Spesso quando si parla di sostenibilità si è portati a credere che compiere scelte più consapevoli sia un privilegio di chi ha la possibilità economica per permetterselo.
Bè, ovvio che è così!!
Se non hai da mangiare e non sai come arrivare a fine mese, è chiaro che la tua principale preoccupazione non sarà di certo l’ impatto ambientale, non siamo ipocriti. La crisi climatica e ambientale, come approfondiremo meglio in altri articoli, ha un chiaro risvolto sociale. In primis proprio perché la povertà, la fame, la mancanza di infrastrutture, l’abbandono scolastico e una scarsa istruzione non sono di certo i presupposti ottimali per stimolare uno stile di vita più equo, giusto e rispettoso di tutte le forme di vita.
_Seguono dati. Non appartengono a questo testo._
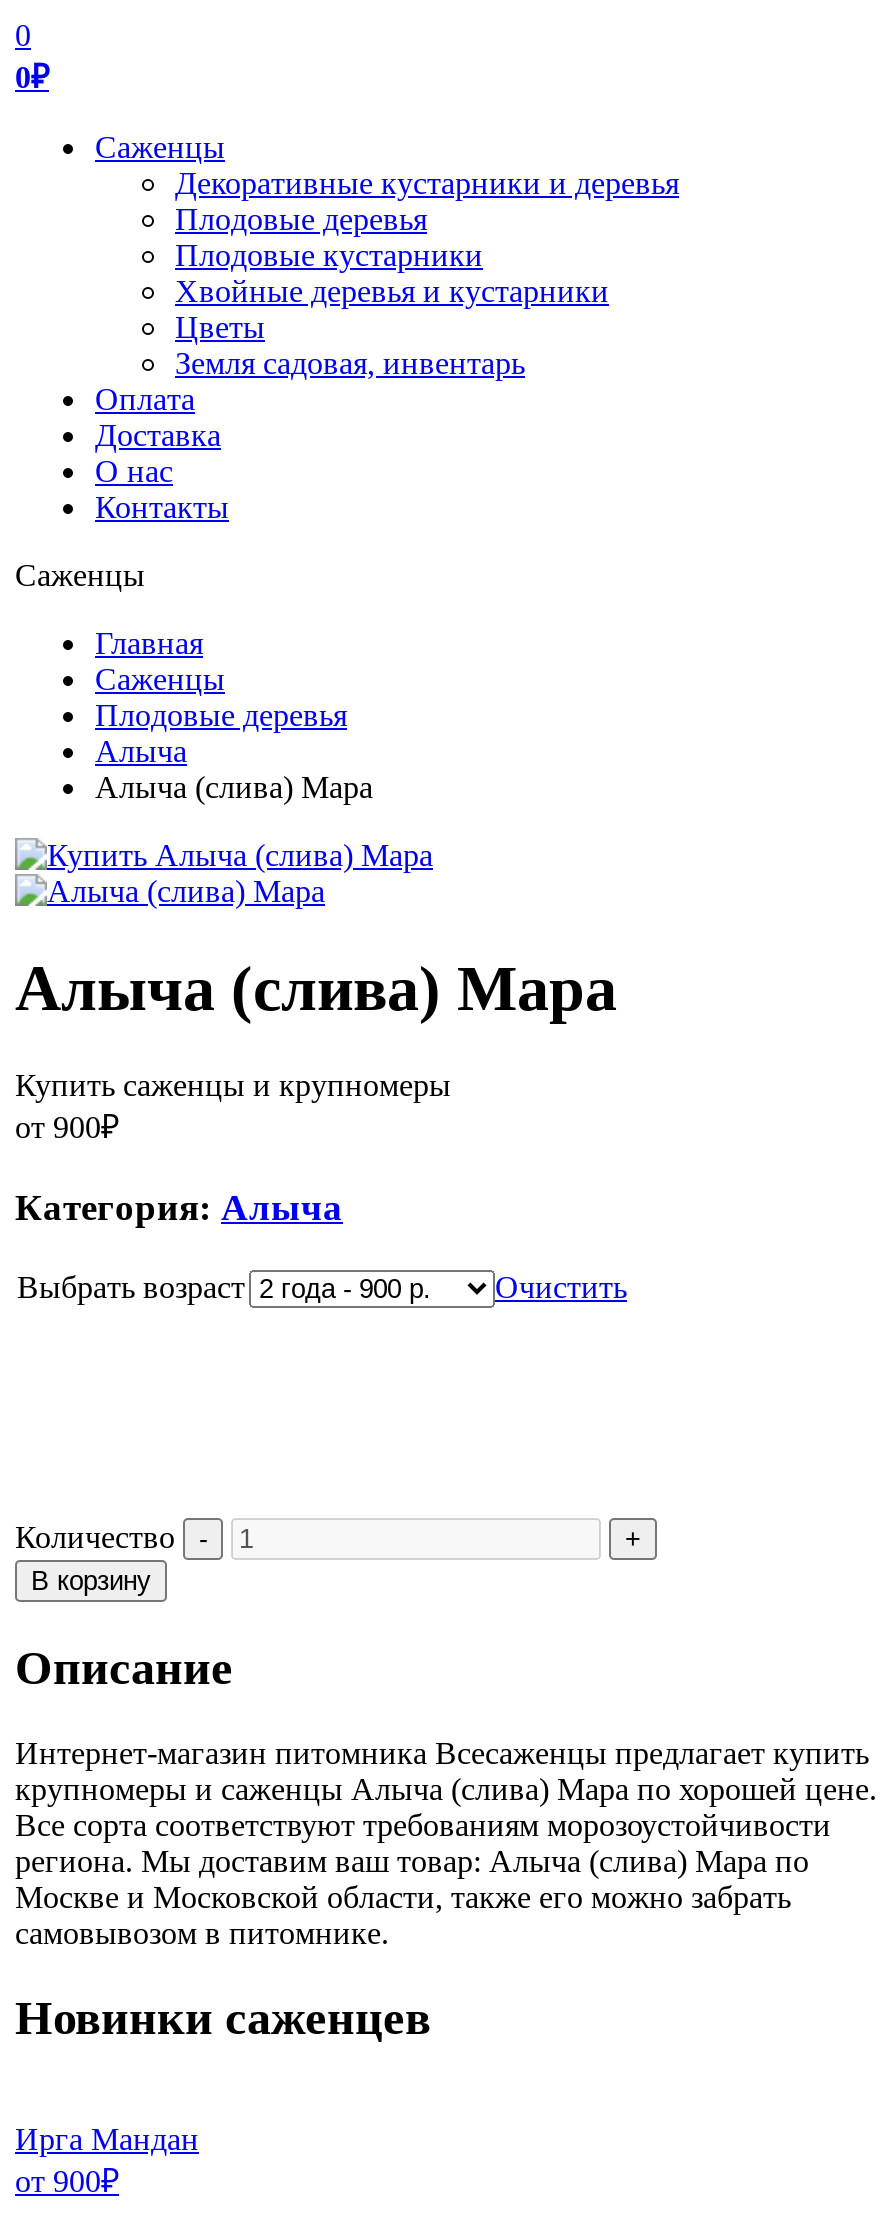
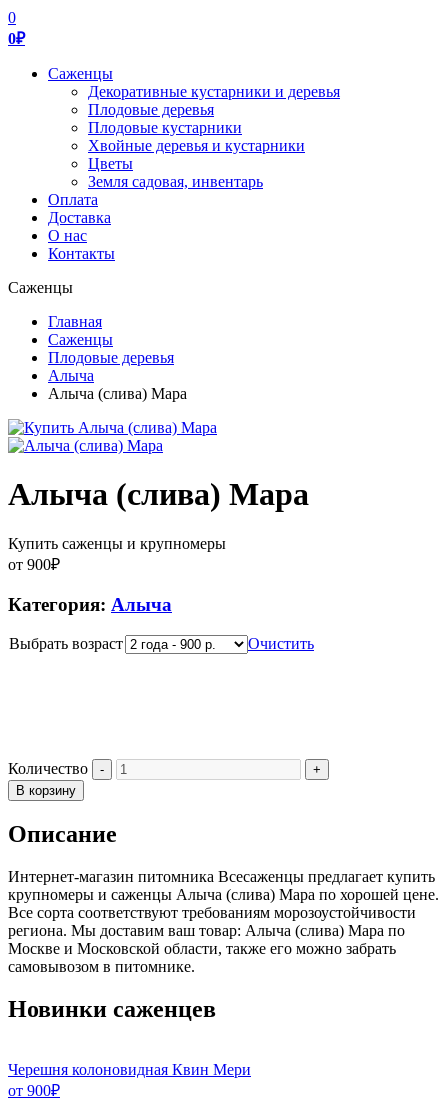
- Ирга Мандан
+ Черешня колоновидная Квин Мери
Non è infatti un caso, se fra gli SDGs troviamo degli obiettivi che richiamano esplicitamente la lotta alla povertà, alle guerre e alle diseguaglianze, oltre alla promozione di migliori condizioni di lavoro e lo sviluppo economico e sociale delle comunità. Quando la priorità è sopravvivere, tutto il resto assume una connotazione superflua o trascurabile.
Di conseguenza anche modelli di consumo e di produzione più sostenibili, necessitano a monte di condizioni socio-economiche idonee per indurre un certo di tipo di riflessioni che esulano dalla valutazione di quale supermercato faccia gli sconti migliori. Ca va sans dire!
Economicità e sostenibilità a braccetto
Detto questo, che per quanto lapalissiano mi sembra sempre giusto ricordarlo, è mio dovere anche rammentare che spesso i principi di circolarità seguono una logica di economicità ed efficienza. Quindi, all’interno di un contesto nel quale non sussistono eccessive ristrettezze economiche e si possono operare alcune decisioni in tranquillità, uno stile di vita con un ridotto impatto ambientale può diventare sostenibile anche per le nostre tasche.
Queste sono azioni che aiutano l’ambiente e rimpolpano il portafoglio:
- Evitare il superfluo;
- Ridurre i consumi;
- Riparare ciò che non funziona;
- Comprare prodotti dai piccoli agricoltori e artigiani locali;
- Rivendere ciò che non si utilizza;
- Acquistare articoli vintage e second-hand;
- Riutilizzare in modo creativo ciò che, ad una prima occhiata, potrebbe essere destinato alla spazzatura.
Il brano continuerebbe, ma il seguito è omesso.